Men should be either caressed or exterminated, because they can avenge light injuries, but not severe ones. The damage done to a man should be such that there is no fear of revenge.


Machiavelli

CHAPTER 9
LEVERAGE

The call came two weeks after my initial receipt of the case of Paul Goodings d/b/a
[30]
Goodings Heating & Air. As with all new cases, I had immediately sent the final notice, giving the taxpayer thirty days to pay the amount in full or suffer the consequences. Usually, this notice was ignored: the type of debtor we dealt with did not respond to written notices from the Service. If they did, they would not be our type of debtor.

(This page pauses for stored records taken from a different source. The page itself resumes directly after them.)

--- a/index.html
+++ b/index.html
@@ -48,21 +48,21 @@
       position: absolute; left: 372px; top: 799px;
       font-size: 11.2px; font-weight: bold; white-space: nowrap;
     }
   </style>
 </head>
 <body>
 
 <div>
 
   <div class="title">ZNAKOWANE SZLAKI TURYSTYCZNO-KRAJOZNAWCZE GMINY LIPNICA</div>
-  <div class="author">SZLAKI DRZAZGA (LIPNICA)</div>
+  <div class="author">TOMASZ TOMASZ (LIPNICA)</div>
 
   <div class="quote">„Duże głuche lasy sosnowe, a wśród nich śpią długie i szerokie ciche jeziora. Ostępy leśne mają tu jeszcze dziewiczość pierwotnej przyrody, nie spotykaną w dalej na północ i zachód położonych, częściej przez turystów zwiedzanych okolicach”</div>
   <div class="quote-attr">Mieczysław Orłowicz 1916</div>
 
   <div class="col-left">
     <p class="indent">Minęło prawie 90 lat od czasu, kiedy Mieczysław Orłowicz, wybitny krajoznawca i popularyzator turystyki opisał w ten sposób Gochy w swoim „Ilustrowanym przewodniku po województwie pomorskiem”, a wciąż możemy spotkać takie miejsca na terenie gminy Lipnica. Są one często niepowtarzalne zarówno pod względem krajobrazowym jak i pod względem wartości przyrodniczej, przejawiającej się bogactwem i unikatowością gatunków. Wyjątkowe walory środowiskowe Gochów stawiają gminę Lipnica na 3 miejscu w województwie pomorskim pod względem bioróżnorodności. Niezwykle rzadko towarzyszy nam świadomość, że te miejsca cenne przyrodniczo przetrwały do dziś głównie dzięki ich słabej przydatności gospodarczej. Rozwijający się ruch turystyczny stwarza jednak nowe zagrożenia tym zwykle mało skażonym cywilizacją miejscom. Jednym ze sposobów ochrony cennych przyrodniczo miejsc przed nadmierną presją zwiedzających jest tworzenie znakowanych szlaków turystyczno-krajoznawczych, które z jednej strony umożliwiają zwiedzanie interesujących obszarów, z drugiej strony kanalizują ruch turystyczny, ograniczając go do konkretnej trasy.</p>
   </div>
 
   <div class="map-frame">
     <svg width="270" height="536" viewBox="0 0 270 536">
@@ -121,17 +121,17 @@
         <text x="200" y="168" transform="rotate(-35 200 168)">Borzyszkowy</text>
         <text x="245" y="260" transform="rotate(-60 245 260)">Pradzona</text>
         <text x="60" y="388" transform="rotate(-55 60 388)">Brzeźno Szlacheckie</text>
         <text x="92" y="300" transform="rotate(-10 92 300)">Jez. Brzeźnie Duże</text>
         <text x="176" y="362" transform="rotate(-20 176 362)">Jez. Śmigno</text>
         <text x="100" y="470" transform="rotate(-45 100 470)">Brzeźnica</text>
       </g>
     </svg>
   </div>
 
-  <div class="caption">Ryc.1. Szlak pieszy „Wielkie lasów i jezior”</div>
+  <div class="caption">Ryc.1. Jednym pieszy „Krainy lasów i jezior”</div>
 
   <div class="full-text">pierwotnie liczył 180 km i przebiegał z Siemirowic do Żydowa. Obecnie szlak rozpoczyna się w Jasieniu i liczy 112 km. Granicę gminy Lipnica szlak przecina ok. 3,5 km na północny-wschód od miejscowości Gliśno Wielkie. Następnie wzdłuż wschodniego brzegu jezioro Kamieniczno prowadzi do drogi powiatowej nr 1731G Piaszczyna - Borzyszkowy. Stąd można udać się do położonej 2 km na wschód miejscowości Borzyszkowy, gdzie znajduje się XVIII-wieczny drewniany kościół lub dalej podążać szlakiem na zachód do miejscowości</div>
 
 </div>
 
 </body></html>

She sounded out of breath, as if she had sprinted to the phone from the mailbox. Her name was Alicia, and she was Paul Goodings’s wife.

“I handle all the books,” she explained.

“Are you on the payroll?”

“I don’t take a salary or anything, if that’s what you mean. But I handle all of Paul’s billing and payables. He’s just too busy, and frankly he doesn’t have the head for it.”

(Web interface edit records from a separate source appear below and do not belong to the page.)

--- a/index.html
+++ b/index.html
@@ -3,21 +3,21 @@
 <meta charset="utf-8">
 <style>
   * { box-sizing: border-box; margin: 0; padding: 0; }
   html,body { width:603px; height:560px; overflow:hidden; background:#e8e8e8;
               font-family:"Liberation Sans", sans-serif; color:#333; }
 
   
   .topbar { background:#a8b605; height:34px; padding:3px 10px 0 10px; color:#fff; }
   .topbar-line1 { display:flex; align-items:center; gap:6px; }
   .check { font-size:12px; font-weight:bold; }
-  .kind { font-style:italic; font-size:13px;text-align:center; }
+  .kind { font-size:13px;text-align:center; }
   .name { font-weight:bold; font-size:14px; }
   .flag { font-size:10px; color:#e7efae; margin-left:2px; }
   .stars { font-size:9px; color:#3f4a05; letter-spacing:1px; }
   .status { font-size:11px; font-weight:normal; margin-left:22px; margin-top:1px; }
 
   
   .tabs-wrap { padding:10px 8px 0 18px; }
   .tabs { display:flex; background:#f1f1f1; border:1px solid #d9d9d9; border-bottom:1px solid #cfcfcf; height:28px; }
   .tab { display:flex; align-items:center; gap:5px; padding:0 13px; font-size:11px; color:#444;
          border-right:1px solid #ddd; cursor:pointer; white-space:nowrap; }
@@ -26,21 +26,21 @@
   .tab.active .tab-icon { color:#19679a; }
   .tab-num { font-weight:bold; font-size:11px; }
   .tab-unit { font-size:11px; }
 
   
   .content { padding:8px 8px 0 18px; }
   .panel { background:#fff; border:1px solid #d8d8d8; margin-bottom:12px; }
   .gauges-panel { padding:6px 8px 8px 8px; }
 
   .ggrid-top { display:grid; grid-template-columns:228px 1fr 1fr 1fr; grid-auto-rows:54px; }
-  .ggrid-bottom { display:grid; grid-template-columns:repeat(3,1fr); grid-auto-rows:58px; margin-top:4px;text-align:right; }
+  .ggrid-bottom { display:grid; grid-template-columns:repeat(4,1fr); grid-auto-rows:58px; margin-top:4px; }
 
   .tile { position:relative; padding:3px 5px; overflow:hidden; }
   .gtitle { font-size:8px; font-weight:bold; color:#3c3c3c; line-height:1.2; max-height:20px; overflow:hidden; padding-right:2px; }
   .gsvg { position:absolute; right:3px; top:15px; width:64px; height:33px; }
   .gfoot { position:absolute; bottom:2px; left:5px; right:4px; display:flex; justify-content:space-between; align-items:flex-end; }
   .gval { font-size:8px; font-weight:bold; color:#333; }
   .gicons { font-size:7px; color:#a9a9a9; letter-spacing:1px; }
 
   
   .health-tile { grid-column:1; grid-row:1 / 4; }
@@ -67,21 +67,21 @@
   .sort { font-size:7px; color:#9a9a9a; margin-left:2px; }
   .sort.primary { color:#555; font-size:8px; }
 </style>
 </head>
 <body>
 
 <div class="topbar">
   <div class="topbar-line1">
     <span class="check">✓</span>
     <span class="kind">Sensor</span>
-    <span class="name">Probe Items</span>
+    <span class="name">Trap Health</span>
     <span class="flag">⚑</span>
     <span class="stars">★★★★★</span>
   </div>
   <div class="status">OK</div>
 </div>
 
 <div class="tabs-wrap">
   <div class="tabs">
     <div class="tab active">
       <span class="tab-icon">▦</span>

Neither do you, apparently.
I had become accustomed to this little interior voice, an echo of Culpepper’s, the bitterly satisfying mockery, the inevitable cruelty borne in the heart of the player who always holds a royal flush. I hardly noticed it anymore.

I explained to Mrs. Goodings that the tax was assessed against the business and her husband, not against her. Under the law, I could not discuss anything with her.

“But, Mr. Yancey, I just told you, Paul doesn’t understand any of this. He won’t be able to answer any of your questions.”

“Is there a separate bank account for the business?”

“Oh yes. We keep everything separate, business and personal.”

“Do you sign checks on the business account?”

“No. Our personal stuff is joint, but Paul signs all the business checks… but I write them all. I write out all the bills when they come in and he just signs the check. I handle all the money, Mr. Yancey, so Paul won’t even know what you’re talking about.”

I believed her. She had yet to catch her breath and spoke barely above a whisper. I believed her—and understood perfectly.

I said, “Where is the bank account?”

She told me.

“And is there enough in there to write me a check?”

“No. No, see, that’s why I was calling. We’re going to need a little time—more than the thirty days. Actually, I was calling to see if there was anything we could do to arrange a payment plan.”

“Mrs. Goodings, I can’t discuss anything like that with you, unless Mr. Goodings is present or designates you as his power-of-attorney. Is Mr. Goodings there right now?”

“No. No, he’s on a job. It’s really all he can do to keep the jobs coming in. Honestly, Mr. Yancey, just tell me what you need from us and I’ll get it to you.”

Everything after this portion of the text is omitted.